L’observatoire des PME pour les projets européen mis en place au BMWi

Les activités des petites et moyennes entreprises allemandes sont de plus en plus régies par des dispositions de l’UE. Aussi devrait-il être dans leur intérêt de contribuer activement aux initiatives européennes à leur avantage. Or, souvent, les petites entreprises, surtout, n’ont pas les possibilités de s’informer amplement et en temps utile sur de telles initiatives.

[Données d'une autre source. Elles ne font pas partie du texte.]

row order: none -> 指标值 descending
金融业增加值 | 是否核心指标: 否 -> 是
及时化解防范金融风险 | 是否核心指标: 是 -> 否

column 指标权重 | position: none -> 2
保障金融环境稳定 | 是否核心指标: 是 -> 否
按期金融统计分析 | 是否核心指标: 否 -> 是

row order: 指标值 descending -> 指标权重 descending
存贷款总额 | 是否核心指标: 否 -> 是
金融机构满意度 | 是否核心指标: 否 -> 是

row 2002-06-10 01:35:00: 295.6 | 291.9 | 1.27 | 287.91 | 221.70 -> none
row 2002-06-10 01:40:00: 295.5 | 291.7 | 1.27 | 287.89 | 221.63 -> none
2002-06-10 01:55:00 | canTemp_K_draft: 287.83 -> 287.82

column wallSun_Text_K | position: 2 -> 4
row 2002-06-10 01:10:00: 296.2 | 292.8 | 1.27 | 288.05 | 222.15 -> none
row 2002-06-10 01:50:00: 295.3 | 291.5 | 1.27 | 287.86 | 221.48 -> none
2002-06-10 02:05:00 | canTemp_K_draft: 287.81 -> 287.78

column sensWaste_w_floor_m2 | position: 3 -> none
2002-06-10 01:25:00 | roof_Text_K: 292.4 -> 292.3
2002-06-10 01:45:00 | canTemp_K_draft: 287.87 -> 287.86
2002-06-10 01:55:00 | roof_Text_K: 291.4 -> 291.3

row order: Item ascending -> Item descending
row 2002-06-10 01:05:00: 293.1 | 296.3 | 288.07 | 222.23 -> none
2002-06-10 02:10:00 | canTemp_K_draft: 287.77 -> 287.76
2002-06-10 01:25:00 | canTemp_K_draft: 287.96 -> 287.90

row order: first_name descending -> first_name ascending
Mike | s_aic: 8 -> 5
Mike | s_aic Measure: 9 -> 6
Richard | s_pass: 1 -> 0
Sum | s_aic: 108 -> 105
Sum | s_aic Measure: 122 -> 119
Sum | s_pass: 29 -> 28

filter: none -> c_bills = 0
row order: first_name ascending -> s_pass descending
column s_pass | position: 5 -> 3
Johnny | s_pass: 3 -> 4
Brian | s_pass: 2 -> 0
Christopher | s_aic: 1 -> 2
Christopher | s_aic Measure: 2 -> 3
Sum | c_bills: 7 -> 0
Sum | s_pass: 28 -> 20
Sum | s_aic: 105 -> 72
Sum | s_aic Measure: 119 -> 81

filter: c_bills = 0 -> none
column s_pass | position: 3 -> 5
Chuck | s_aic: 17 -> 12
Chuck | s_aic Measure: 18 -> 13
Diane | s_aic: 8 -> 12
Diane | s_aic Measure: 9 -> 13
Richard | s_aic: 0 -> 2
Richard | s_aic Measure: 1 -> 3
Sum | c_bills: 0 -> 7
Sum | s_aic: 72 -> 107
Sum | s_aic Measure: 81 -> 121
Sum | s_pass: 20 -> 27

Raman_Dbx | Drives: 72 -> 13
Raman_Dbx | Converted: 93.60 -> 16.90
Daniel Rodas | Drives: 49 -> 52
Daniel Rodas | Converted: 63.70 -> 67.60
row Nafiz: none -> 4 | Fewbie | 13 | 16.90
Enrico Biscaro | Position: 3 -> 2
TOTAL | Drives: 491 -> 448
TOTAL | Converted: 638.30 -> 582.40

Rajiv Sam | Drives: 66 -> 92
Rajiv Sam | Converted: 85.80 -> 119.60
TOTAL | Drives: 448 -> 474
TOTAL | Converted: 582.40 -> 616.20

C’est à ce niveau qu’intervient l’observatoire des PME pour les projets européen mis en place au BMWi. Il offre des informations actuelles et claires sur les projets européens pertinents pour les petites et moyennes entreprises et un accès aux procédures de consultation en cours de la Commission européenne. Ainsi informées d’avance, les petites et moyennes entreprises peuvent identifier en temps utile les projets européens appropriés et articuler leurs intérêts.

Le BMWi renforce ainsi les possibilités pour les entreprises allemandes de participer à d’importants projets européens.